* [Source information]:
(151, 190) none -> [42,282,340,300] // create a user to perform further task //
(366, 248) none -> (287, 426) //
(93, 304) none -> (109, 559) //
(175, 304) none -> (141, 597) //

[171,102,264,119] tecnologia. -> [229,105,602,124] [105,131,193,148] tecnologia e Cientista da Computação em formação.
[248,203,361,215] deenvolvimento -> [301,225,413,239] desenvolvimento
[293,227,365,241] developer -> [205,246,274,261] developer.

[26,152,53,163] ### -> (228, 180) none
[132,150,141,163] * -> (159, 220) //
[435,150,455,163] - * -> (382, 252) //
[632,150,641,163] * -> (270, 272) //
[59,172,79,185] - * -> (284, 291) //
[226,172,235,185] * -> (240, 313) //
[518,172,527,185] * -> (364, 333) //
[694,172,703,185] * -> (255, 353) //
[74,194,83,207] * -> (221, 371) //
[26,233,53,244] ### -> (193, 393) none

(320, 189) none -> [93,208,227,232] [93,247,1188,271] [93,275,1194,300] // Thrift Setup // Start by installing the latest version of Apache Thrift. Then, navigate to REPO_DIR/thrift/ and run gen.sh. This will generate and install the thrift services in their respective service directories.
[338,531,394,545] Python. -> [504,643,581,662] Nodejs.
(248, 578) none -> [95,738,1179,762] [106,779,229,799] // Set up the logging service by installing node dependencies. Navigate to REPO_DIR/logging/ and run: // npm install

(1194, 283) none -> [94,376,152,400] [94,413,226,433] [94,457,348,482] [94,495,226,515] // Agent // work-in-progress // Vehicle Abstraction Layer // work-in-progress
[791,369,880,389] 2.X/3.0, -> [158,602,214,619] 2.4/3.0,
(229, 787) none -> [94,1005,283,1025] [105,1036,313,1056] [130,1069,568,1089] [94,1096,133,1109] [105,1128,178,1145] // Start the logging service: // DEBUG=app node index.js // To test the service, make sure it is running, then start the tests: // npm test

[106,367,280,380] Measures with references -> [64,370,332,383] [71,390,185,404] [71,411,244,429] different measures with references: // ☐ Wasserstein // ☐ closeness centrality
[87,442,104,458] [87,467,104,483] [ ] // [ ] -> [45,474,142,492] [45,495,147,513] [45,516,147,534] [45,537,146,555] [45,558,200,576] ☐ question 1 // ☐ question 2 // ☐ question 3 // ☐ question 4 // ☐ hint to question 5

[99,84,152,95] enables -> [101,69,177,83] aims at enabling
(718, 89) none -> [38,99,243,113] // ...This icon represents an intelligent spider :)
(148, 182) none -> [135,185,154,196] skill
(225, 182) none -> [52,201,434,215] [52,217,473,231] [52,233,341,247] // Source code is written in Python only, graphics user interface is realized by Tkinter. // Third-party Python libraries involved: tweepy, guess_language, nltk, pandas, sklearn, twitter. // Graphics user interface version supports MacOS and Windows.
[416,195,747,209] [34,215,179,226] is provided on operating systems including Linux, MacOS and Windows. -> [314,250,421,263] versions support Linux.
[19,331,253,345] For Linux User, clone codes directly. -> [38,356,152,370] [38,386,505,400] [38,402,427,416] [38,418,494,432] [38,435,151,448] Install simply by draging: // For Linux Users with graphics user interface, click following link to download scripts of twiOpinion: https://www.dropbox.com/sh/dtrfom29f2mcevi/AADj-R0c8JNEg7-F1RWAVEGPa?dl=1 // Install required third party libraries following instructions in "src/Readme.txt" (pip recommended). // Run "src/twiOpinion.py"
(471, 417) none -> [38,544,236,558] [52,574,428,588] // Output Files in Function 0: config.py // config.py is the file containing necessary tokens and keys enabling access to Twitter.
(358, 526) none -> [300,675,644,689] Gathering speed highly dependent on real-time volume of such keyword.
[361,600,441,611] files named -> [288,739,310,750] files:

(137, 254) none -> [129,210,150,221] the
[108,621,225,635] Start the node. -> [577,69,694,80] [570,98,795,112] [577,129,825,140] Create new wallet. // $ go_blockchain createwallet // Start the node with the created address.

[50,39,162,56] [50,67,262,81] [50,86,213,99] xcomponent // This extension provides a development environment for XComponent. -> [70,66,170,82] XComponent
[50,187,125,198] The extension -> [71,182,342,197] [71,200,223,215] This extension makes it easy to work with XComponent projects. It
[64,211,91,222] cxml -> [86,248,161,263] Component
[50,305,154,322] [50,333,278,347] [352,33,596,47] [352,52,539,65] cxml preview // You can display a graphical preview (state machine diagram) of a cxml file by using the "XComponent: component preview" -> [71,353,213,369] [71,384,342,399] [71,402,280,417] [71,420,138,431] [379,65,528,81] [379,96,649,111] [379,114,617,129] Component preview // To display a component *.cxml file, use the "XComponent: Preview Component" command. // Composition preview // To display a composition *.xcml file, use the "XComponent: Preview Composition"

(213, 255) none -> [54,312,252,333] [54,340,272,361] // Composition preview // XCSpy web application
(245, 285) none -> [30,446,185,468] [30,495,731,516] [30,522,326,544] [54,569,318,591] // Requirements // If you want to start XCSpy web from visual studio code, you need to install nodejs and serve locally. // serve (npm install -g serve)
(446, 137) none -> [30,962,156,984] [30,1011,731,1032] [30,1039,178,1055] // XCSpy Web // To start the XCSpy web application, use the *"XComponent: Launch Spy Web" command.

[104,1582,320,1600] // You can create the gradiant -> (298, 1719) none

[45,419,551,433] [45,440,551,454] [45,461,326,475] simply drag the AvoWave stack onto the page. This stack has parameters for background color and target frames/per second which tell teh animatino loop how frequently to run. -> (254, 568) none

* [Your task]:
Each line in the listing above that includes the word "work" needs to be copied out.

* [Finished task]:
(1194, 283) none -> [94,376,152,400] [94,413,226,433] [94,457,348,482] [94,495,226,515] // Agent // work-in-progress // Vehicle Abstraction Layer // work-in-progress
[50,187,125,198] The extension -> [71,182,342,197] [71,200,223,215] This extension makes it easy to work with XComponent projects. It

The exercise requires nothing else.